Correlation Between Eli Lilly and Viemed Healthcare
Can any of the company-specific risk be diversified away by investing in both Eli Lilly and Viemed Healthcare at the same time? Although using a correlation coefficient on its own may not help to predict future stock returns, this module helps to understand the diversifiable risk of combining Eli Lilly and Viemed Healthcare into the same portfolio, which is an essential part of the fundamental portfolio management process.
By analyzing existing cross correlation between Eli Lilly and and Viemed Healthcare, you can compare the effects of market volatilities on Eli Lilly and Viemed Healthcare and check how they will diversify away market risk if combined in the same portfolio for a given time horizon. You can also utilize pair trading strategies of matching a long position in Eli Lilly with a short position of Viemed Healthcare. Check out your portfolio center. Please also check ongoing floating volatility patterns of Eli Lilly and Viemed Healthcare.

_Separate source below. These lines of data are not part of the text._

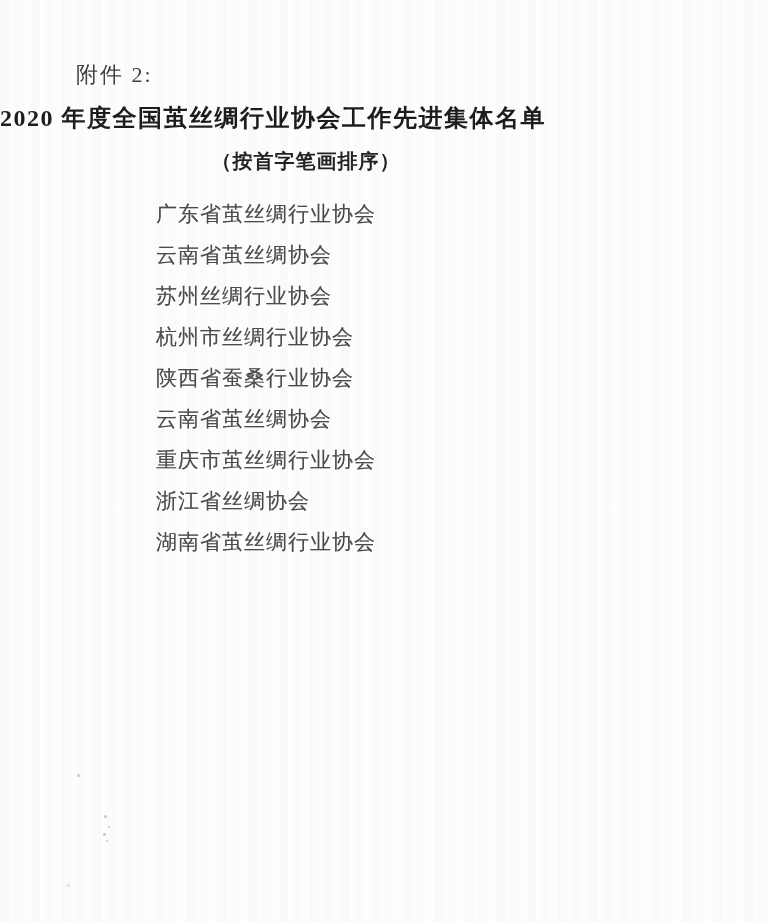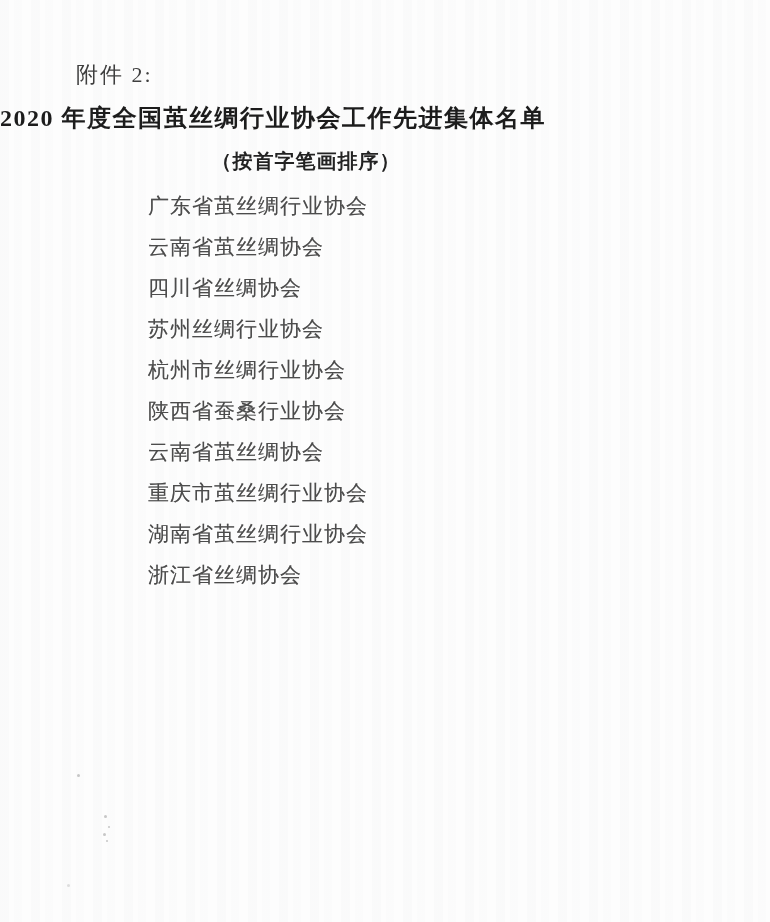--- a/index.html
+++ b/index.html
@@ -61,21 +61,21 @@
     line-height: 28px;
     font-weight: bold;
     color: #232323;
     letter-spacing: 1px;
     white-space: nowrap;
   }
   .award-list {
     position: absolute;
     left: 148px;
     top: 186px;
-    margin: 0;
+    margin: 8px;
     padding: 0;
     list-style: none;
   }
   .award-list li {
     height: 41px;
     line-height: 41px;
     font-size: 21px;
     color: #4c4c4c;
     letter-spacing: 1px;
     white-space: nowrap;
@@ -101,28 +101,27 @@
 
   <div class="attachment-label">附件 2:</div>
 
   <div class="doc-title">2020 年度全国茧丝绸行业协会工作先进集体名单</div>
 
   <div class="doc-subtitle">（按首字笔画排序）</div>
 
   <ul class="award-list">
     <li>广东省茧丝绸行业协会</li>
     <li>云南省茧丝绸协会</li>
-    <li>四川省丝绸协会</li>
     <li>苏州丝绸行业协会</li>
     <li>杭州市丝绸行业协会</li>
     <li>陕西省蚕桑行业协会</li>
     <li>云南省茧丝绸协会</li>
     <li>重庆市茧丝绸行业协会</li>
+    <li>浙江省丝绸协会</li>
     <li>湖南省茧丝绸行业协会</li>
-    <li>浙江省丝绸协会</li>
   </ul>
 
   <span class="speck s1"></span>
   <span class="speck s2"></span>
   <span class="speck s3"></span>
   <span class="speck s4"></span>
   <span class="speck s5"></span>
   <span class="speck s6"></span>
 
 </div>

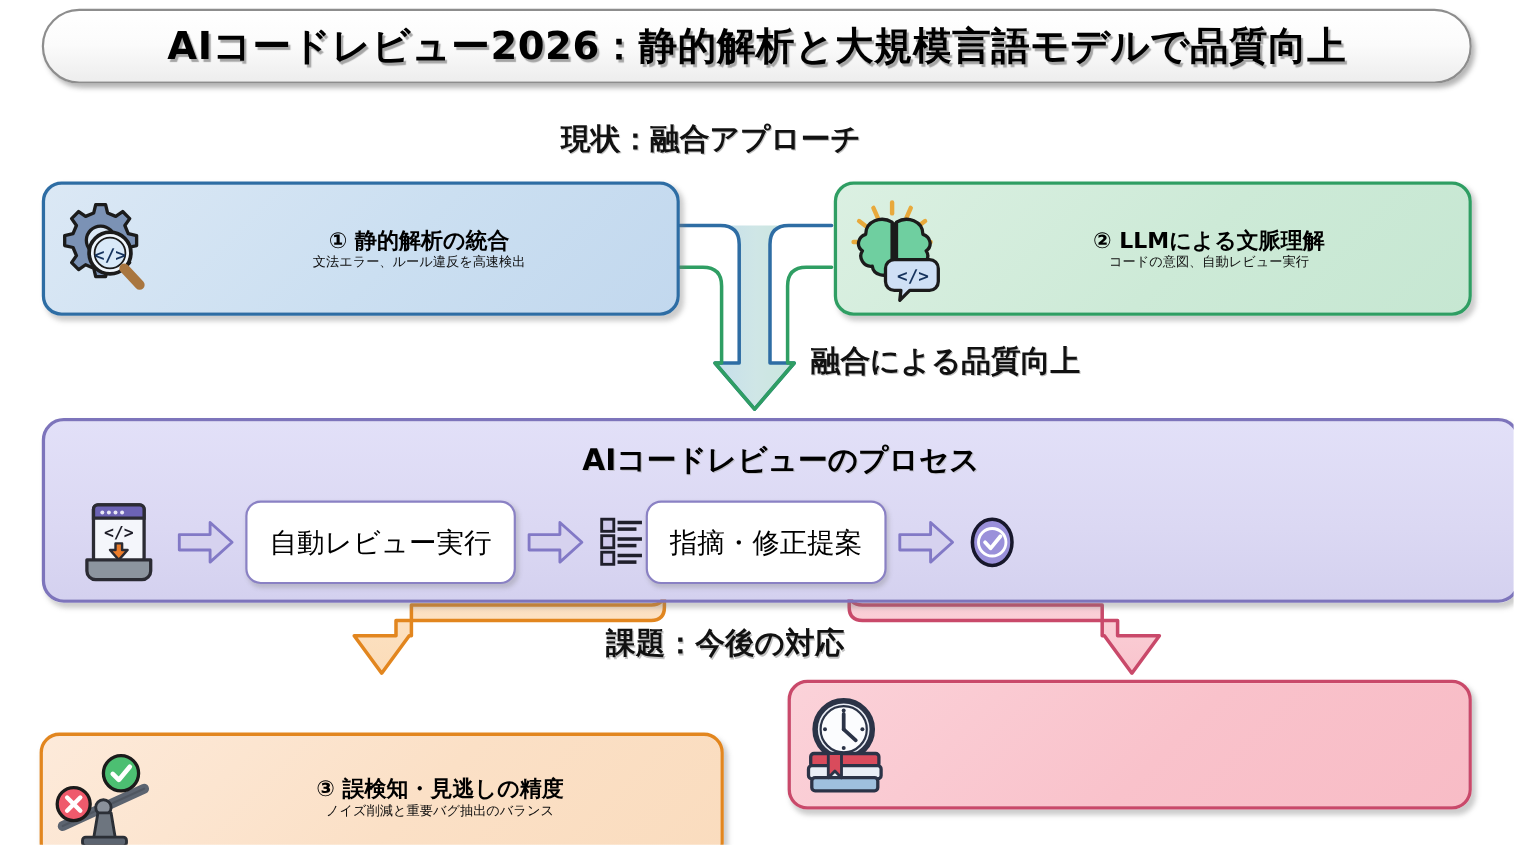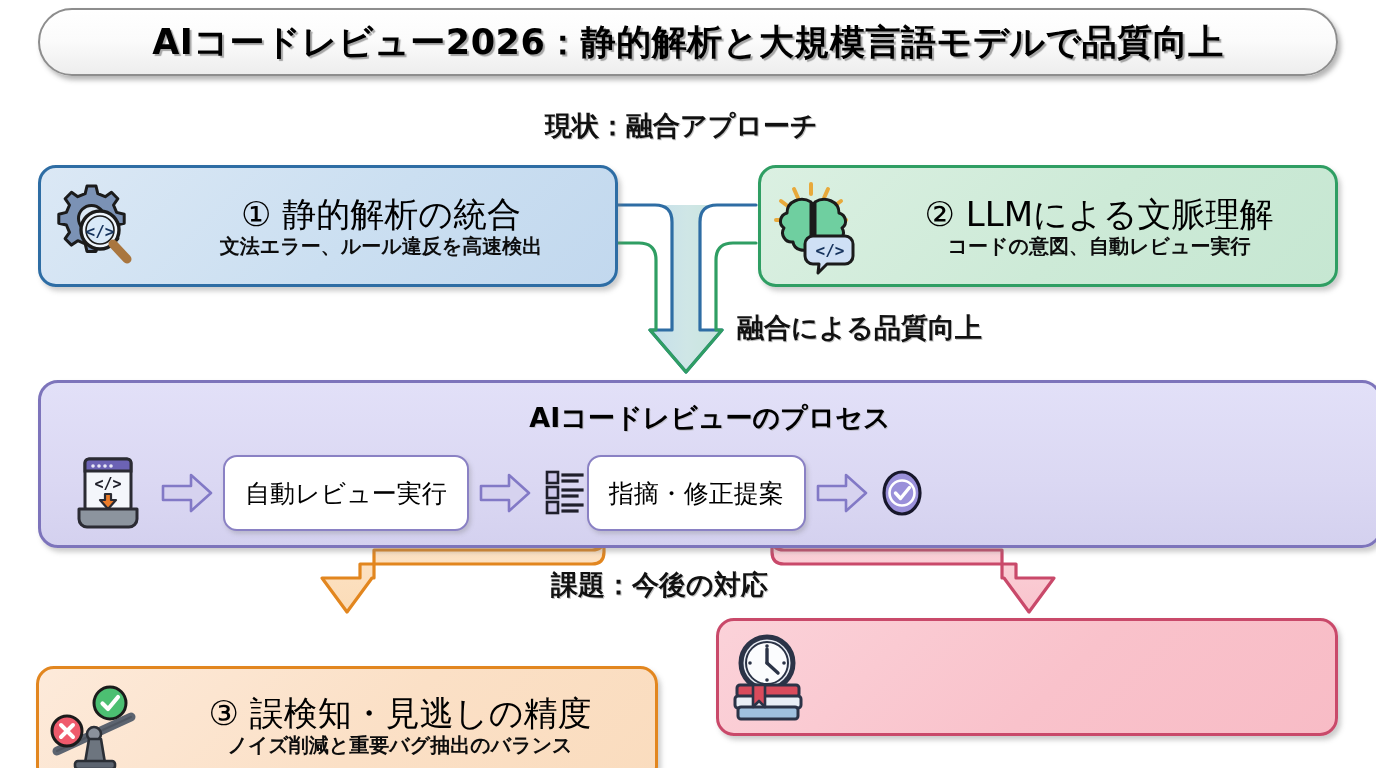--- a/index.html
+++ b/index.html
@@ -47,21 +47,21 @@
   }
   
   .section-caption {
     position: absolute;
     font-size: 27px;
     font-weight: bold;
     color: #111111;
     white-space: nowrap;
     text-shadow: 1px 1px 0 rgba(170,170,170,0.7);
   }
-  #caption-current { left: 510px; top: 108px; margin-left: 35px; }
+  #caption-current { left: 510px; top: 108px; }
   #caption-merge   { left: 737px; top: 310px; }
   #caption-issues  { left: 551px; top: 567px; }
 
   
   .card {
     position: absolute;
     box-sizing: border-box;
     border-radius: 18px;
     display: flex;
     align-items: center;
@@ -75,29 +75,29 @@
   }
   .card-body {
     flex: 1 1 auto;
     display: flex;
     flex-direction: column;
     align-items: center;
     justify-content: center;
     padding-right: 6px;
   }
   .card-head {
-    font-size: 34px;
-    font-weight: normal;
+    font-size: 20px;
+    font-weight: bold;
     white-space: nowrap;
     line-height: 1.18;
     color: #000;
   }
   .card-sub {
-    font-size: 20px;
-    font-weight: bold;
+    font-size: 12px;
+    font-weight: normal;
     white-space: nowrap;
     line-height: 1.2;
     color: #0d0d0d;
   }
 
   
   #card-static {
     left: 38px; top: 165px;
     width: 580px; height: 122px;
     background: linear-gradient(135deg, #dbe8f5 0%, #cbdff1 55%, #c2d8ee 100%);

Diversification Opportunities for Eli Lilly and Viemed Healthcare
-0.51 | Correlation Coefficient |
Excellent diversification
The 3 months correlation between Eli and Viemed is -0.51. Overlapping area represents the amount of risk that can be diversified away by holding Eli Lilly and and Viemed Healthcare in the same portfolio, assuming nothing else is changed. The correlation between historical prices or returns on Viemed Healthcare and Eli Lilly is a relative statistical measure of the degree to which these equity instruments tend to move together. The correlation coefficient measures the extent to which returns on Eli Lilly and are associated (or correlated) with Viemed Healthcare. Values of the correlation coefficient range from -1 to +1, where. The correlation of zero (0) is possible when the price movement of Viemed Healthcare has no effect on the direction of Eli Lilly i.e., Eli Lilly and Viemed Healthcare go up and down completely randomly.
Pair Corralation between Eli Lilly and Viemed Healthcare
Considering the 90-day investment horizon Eli Lilly and is expected to generate 0.73 times more return on investment than Viemed Healthcare. However, Eli Lilly and is 1.37 times less risky than Viemed Healthcare. It trades about 0.09 of its potential returns per unit of risk. Viemed Healthcare is currently generating about -0.01 per unit of risk. If you would invest 42,225 in Eli Lilly and on August 27, 2024 and sell it today you would earn a total of 32,576 from holding Eli Lilly and or generate 77.15% return on investment over 90 days.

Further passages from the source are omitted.